_GOAL OF THE EXERCISE_
Would you please repeat exactly the entries below, starting at the line with "Traxxas grave digger" and ending at the line with "Driver side, with sliding door.: 8 -> 11", and nothing outside that range? Leave out the pictures.

_Stored data_
┌────────

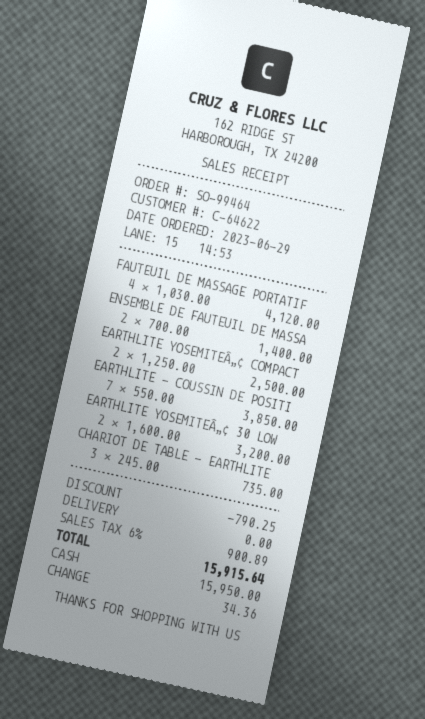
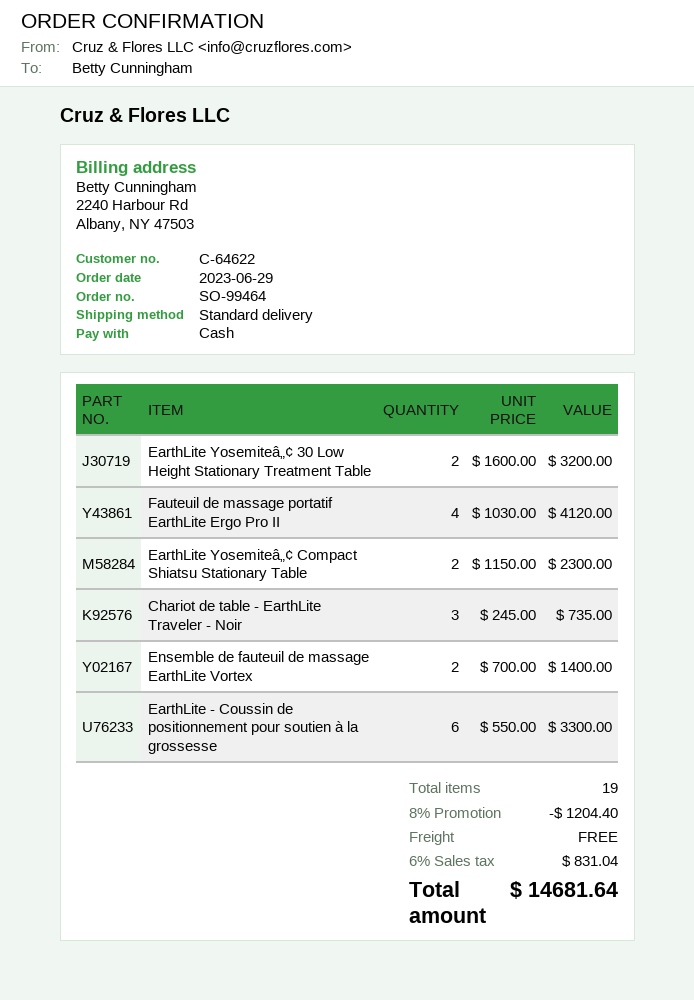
EARTHLITE YOSEMITEÂ„¢ COMPACT: 2 x 1250.00 = 2500.00 -> 2 x 1150.00 = 2300.00
EARTHLITE - COUSSIN DE POSITI: 7 x 550.00 = 3850.00 -> 6 x 550.00 = 3300.00
discount: 790.25 -> 1204.40
tax: 6% = 900.89 -> 6% = 831.04
total: 15915.64 -> 14681.64

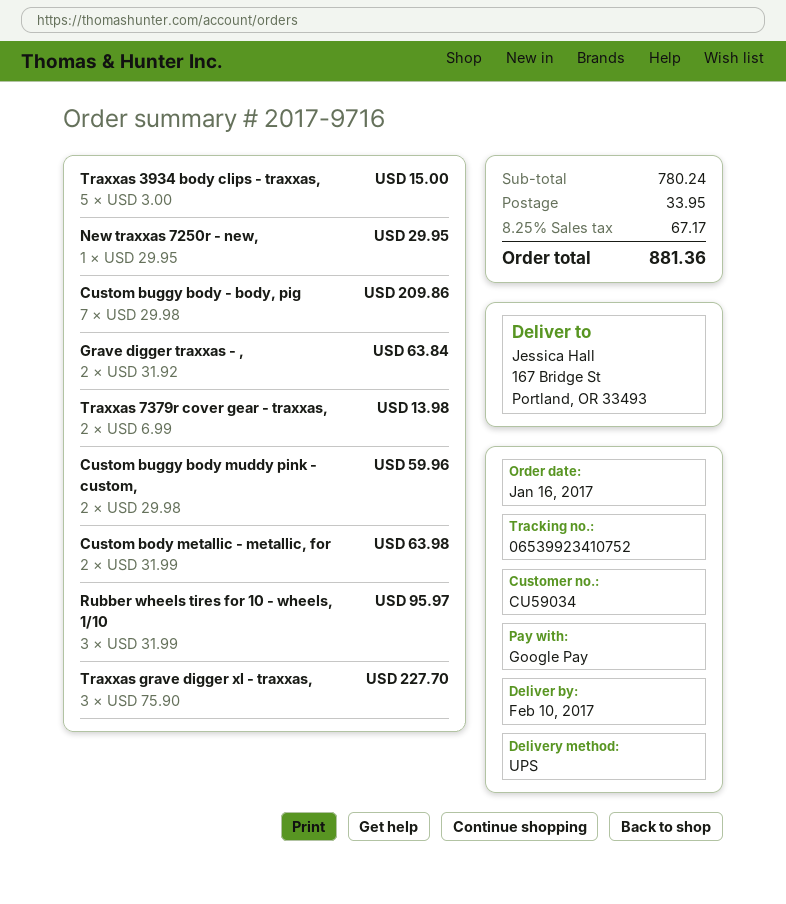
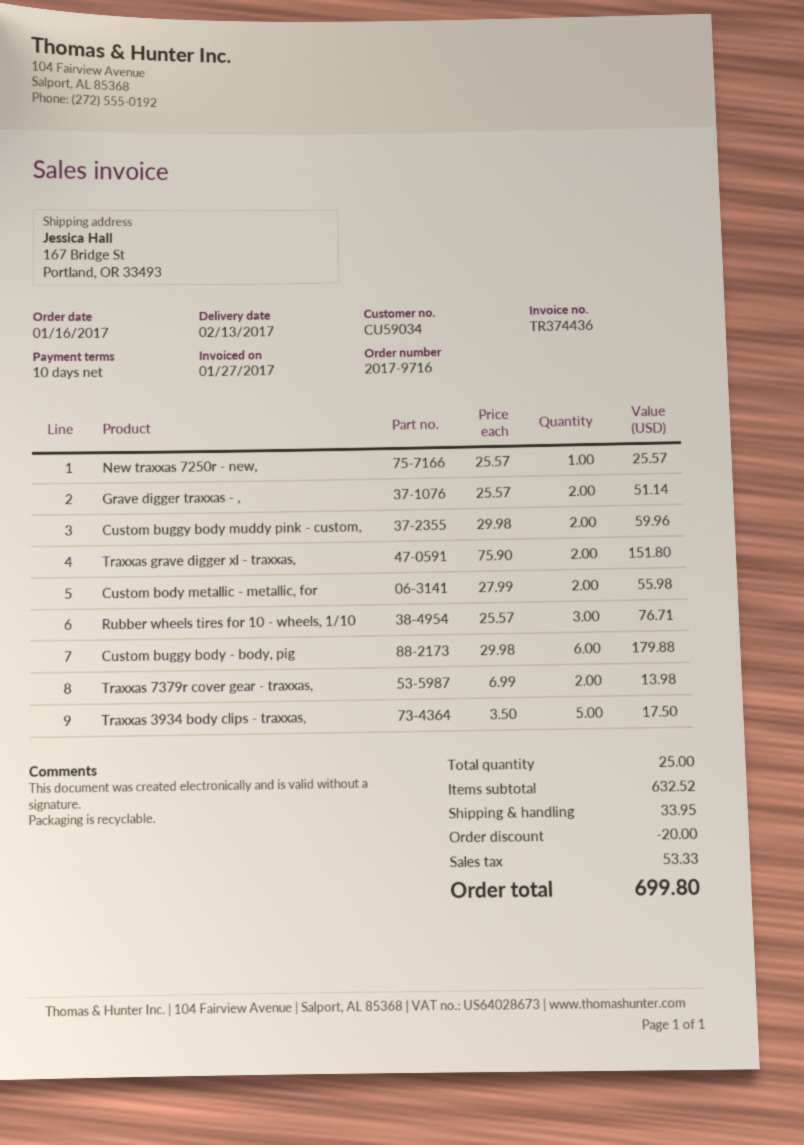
delivery date: 2017-02-10 -> 2017-02-13
Traxxas 3934 body clips - traxxas,: 5 x 3.00 = 15.00 -> 5 x 3.50 = 17.50
New traxxas 7250r - new,: 1 x 29.95 = 29.95 -> 1 x 25.57 = 25.57
Custom buggy body - body, pig: 7 x 29.98 = 209.86 -> 6 x 29.98 = 179.88
Grave digger traxxas - ,: 2 x 31.92 = 63.84 -> 2 x 25.57 = 51.14
Custom body metallic - metallic, for: 2 x 31.99 = 63.98 -> 2 x 27.99 = 55.98
Rubber wheels tires for 10 - wheels, 1/10: 3 x 31.99 = 95.97 -> 3 x 25.57 = 76.71
Traxxas grave digger xl - traxxas,: 3 x 75.90 = 227.70 -> 2 x 75.90 = 151.80
subtotal: 780.24 -> 632.52
discount: none -> 20.00
tax: 67.17 -> 53.33
total: 881.36 -> 699.80

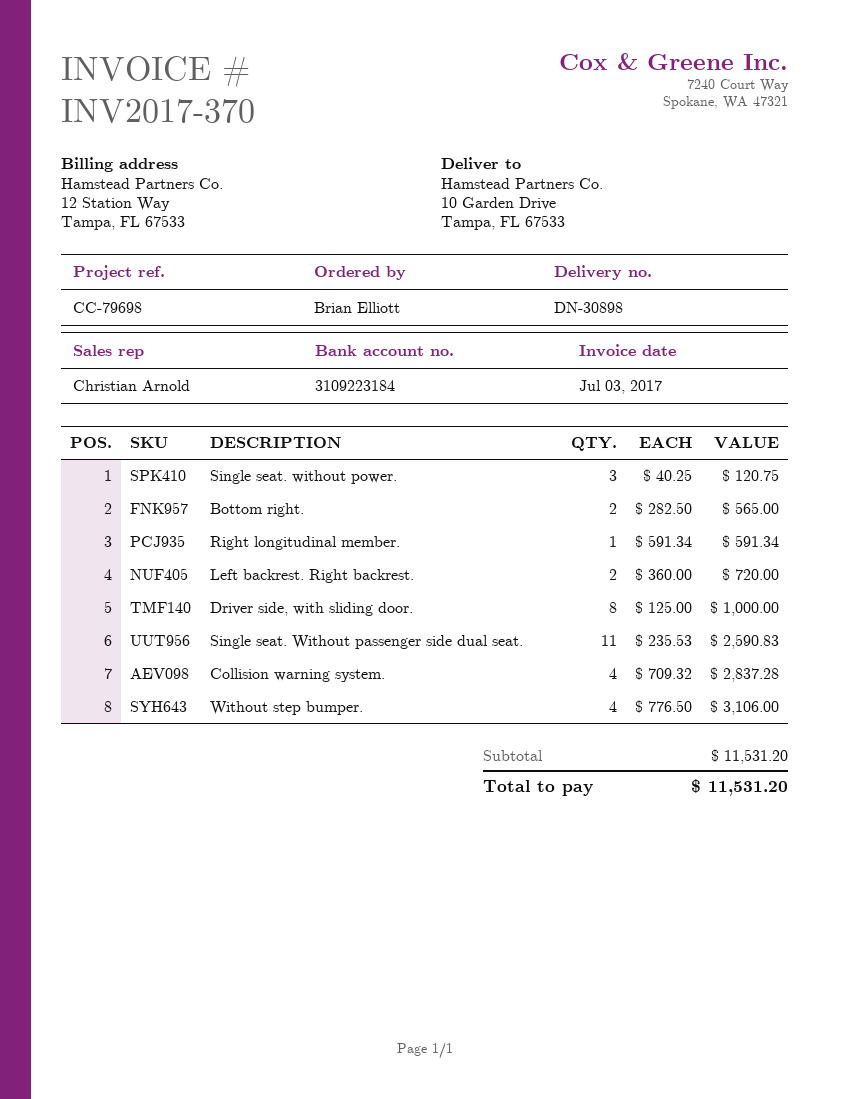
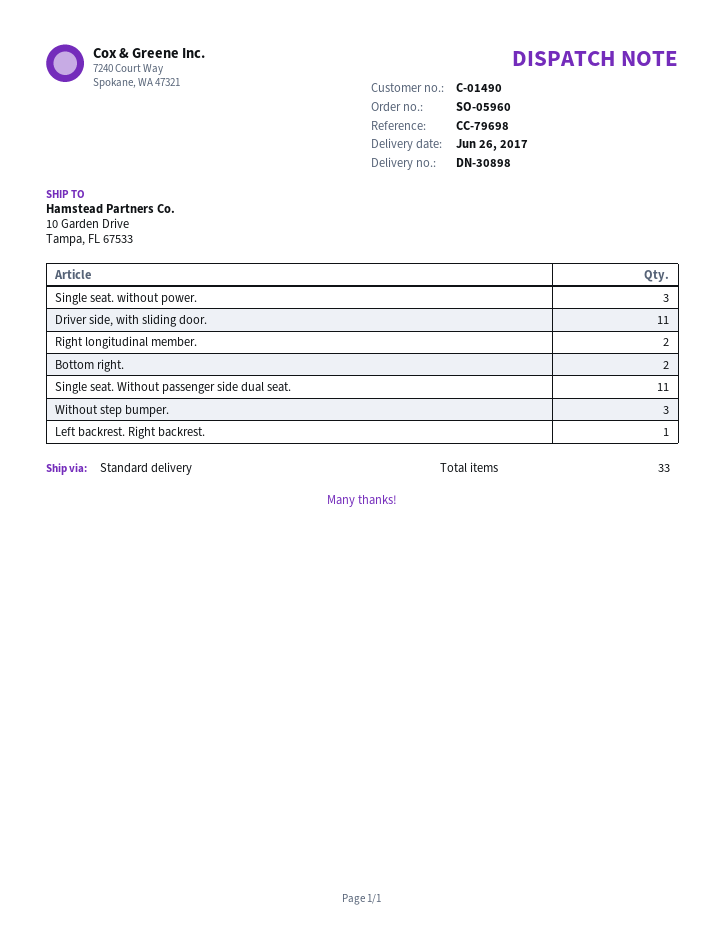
Right longitudinal member.: 1 -> 2
Left backrest. Right backrest.: 2 -> 1
Driver side, with sliding door.: 8 -> 11
Collision warning system.: 4 -> none
Without step bumper.: 4 -> 3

└────────

_WRITTEN SOLUTION_
Traxxas grave digger xl - traxxas,: 3 x 75.90 = 227.70 -> 2 x 75.90 = 151.80
subtotal: 780.24 -> 632.52
discount: none -> 20.00
tax: 67.17 -> 53.33
total: 881.36 -> 699.80

Right longitudinal member.: 1 -> 2
Left backrest. Right backrest.: 2 -> 1
Driver side, with sliding door.: 8 -> 11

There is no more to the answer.